Hi and welcome @fifi.trixie.belle 

My cats are Mr. Henry Biggles, the black and fluffy one & Jack Pickles, the grey and white short hair.

I was surprised the first time I gave Biggles a raw chicken leg and he crunched it up, bone and all, just left a bit at the end.
I think he must have eaten raw before, we adopted him at about 1.5 years old. He loves raw food.

My youngest, came to us very young but I did not try him on bones till he was over six months old and he prefers raw mince.


----------



## Trixie1

fifi.trixie.belle said:


> *creeps in*
> Hello everyone! Very new here but wanted to come and say hello to you all and introduce myself and kitty Fifi! We live in England and Fifi joined me and my husband about 8 months ago.
> 
> We're just starting her on raw and she's done well, just crunched up and devoured her first ever (half) chicken wing!
> 
> Here she is! Look forward to getting to know you xx


Hello and welcome to the forum

I've never given any of my cats raw food. I'm a little worried about the bones! Perhaps I will try giving raw chicken wings one 
day soon as lots of people here do feed their cats raw food and the cats do seem to enjoy it not to mention the health benefits. Your cat is gorgeous! I do love tabby's


----------



## fifi.trixie.belle

Summercat said:


> Hi and welcome @fifi.trixie.belle
> 
> My cats are Mr. Henry Biggles, the black and fluffy one & Jack Pickles, the grey and white short hair.
> 
> I was surprised the first time I gave Biggles a raw chicken leg and he crunched it up, bone and all, just left a bit at the end.
> I think he must have eaten raw before, we adopted him at about 1.5 years old. He loves raw food.
> 
> My youngest, came to us very young but I did not try him on bones till he was over six months old and he prefers raw mince.


Hello Summercat! Thank you for the welcome 

So far so good, although my husband was terrified that Fifi would choke on her first bone....thankfully not and she seemed to enjoy it. Day two has begun with a teaspoon of raw rabbit in among her Applaws 

Looking forward to seeing Biggles and Pickles' adventures!

Lxx


----------



## fifi.trixie.belle

Summercat said:


> Hi and welcome @fifi.trixie.belle
> 
> My cats are Mr. Henry Biggles, the black and fluffy one & Jack Pickles, the grey and white short hair.
> 
> I was surprised the first time I gave Biggles a raw chicken leg and he crunched it up, bone and all, just left a bit at the end.
> I think he must have eaten raw before, we adopted him at about 1.5 years old. He loves raw food.
> 
> My youngest, came to us very young but I did not try him on bones till he was over six months old and he prefers raw mince.

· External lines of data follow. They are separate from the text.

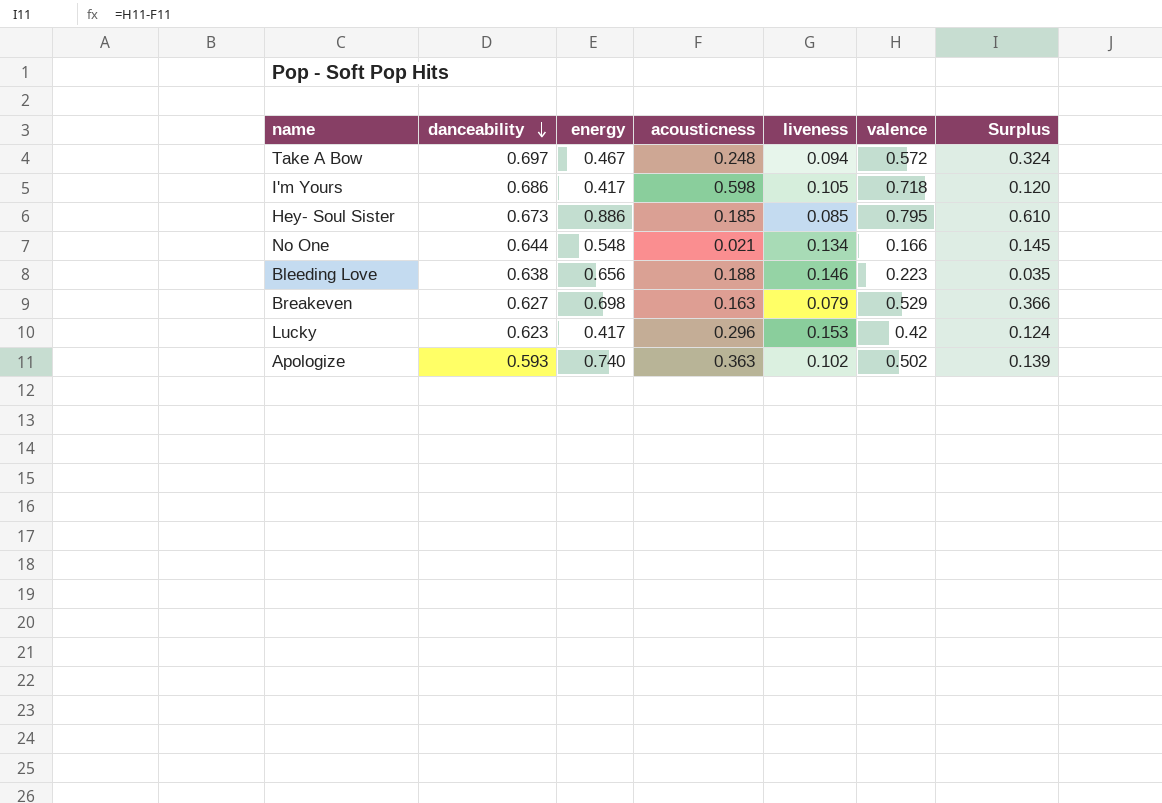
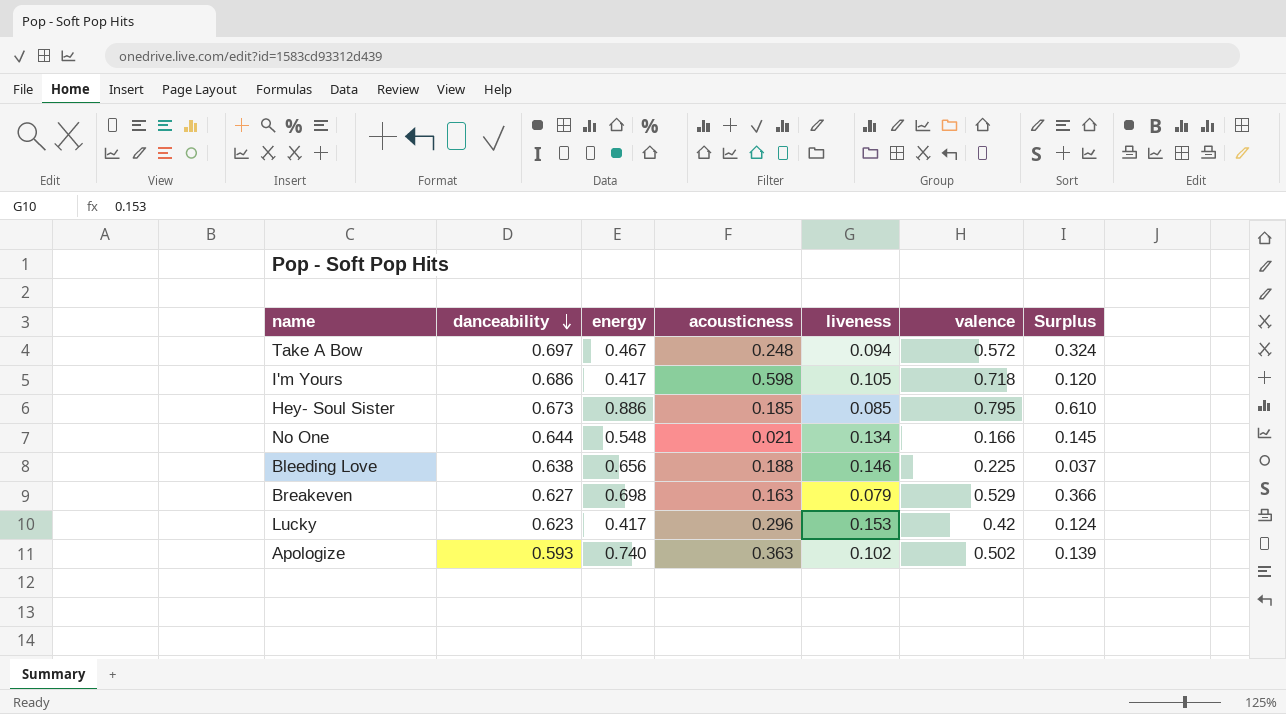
Bleeding Love | valence: 0.223 -> 0.225
Bleeding Love | Surplus: 0.035 -> 0.037

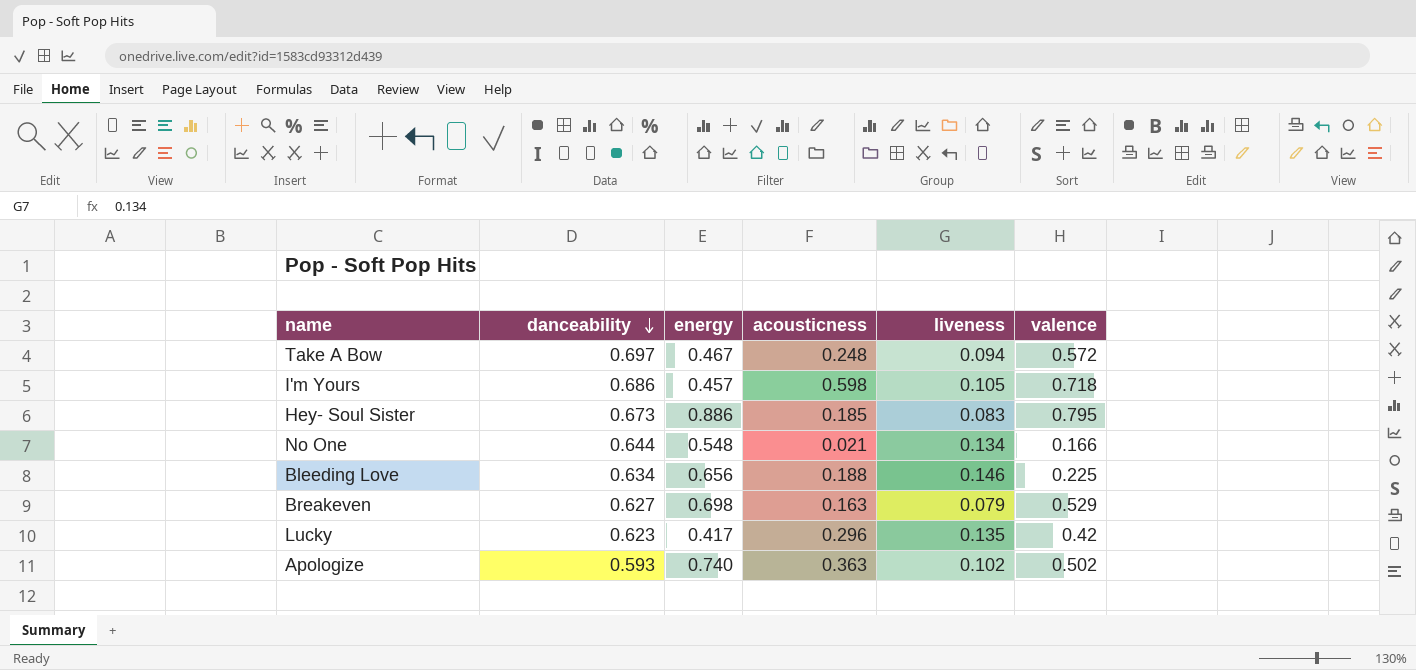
column Surplus | formula: [valence] - [acousticness] -> none
I'm Yours | energy: 0.417 -> 0.457
Hey- Soul Sister | liveness: 0.085 -> 0.083
Bleeding Love | danceability: 0.638 -> 0.634
Lucky | liveness: 0.153 -> 0.135

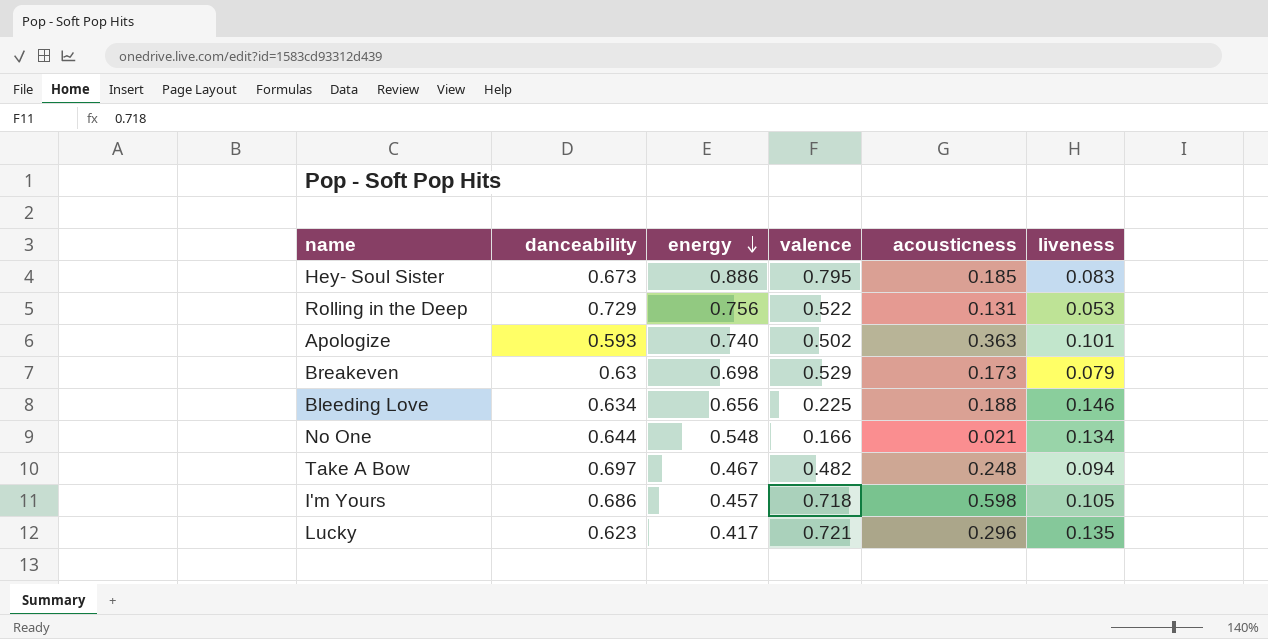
row order: danceability descending -> energy descending
column valence | position: 6 -> 4
row Rolling in the Deep: none -> 0.729 | 0.756 | 0.522 | 0.131 | 0.053
Apologize | liveness: 0.102 -> 0.101
Breakeven | danceability: 0.627 -> 0.63
Breakeven | acousticness: 0.163 -> 0.173
Take A Bow | valence: 0.572 -> 0.482
Lucky | valence: 0.42 -> 0.721

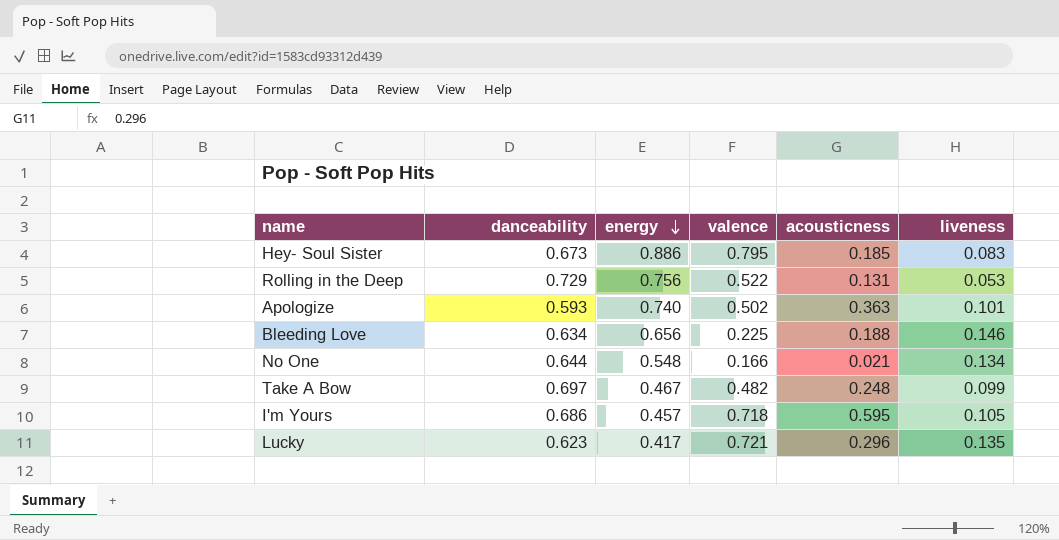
row Breakeven: 0.63 | 0.698 | 0.529 | 0.173 | 0.079 -> none
Take A Bow | liveness: 0.094 -> 0.099
I'm Yours | acousticness: 0.598 -> 0.595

Wait, is that Pickles' tail sticking out of the bathtub...?! Just spotted it lol :Joyful


----------



## fifi.trixie.belle

Trixie1 said:


> Hello and welcome to the forum
> 
> I've never given any of my cats raw food. I'm a little worried about the bones! Perhaps I will try giving raw chicken wings one
> day soon as lots of people here do feed their cats raw food and the cats do seem to enjoy it not to mention the health benefits. Your cat is gorgeous! I do love tabby's


Thank you for the welcome, Trixie namesake!  I was nervous but I believe they can handle it as long as it's not too big a bone for newbies to raw food. Thank you, yes, she's a real cutie - a Bengal/Russian blue (mum - dad unknown) mix. Lovely personality too. She's still very much at the following me around stage :Smuggrin

Lxx


----------



## Summercat

@fifi.trixie.belle 
Raw rabbit is good! I sometimes buy rabbit mince for the boys. I figure it along with birds, mice etc it is part of their natural diet. More so than beef and some other proteins in cat food.
Yep, that is Jack Pickles tail, a fairly long one 

@Trixie1 
From what I heard, raw bones are fine for cats and good for calcium. Cooked bones are dangerous. Sam, if not used to eating bones may just eat the meat off the bones. Biggles crunches away at the bones much to my surprise. If I give him a raw chicken leg he eats more in one sitting than if I give him canned food.

The boys also like chicken hearts and lungs. Sometimes I buy a bit of liver as well. Most of the raw they eat now though is frozen packs of complete raw that I defrost and give them.


----------



## Summercat

Hi guys,

Hope everyone well☘

@weebeasties , happy belated Gotcha day to Buddy, hope he had a good day. 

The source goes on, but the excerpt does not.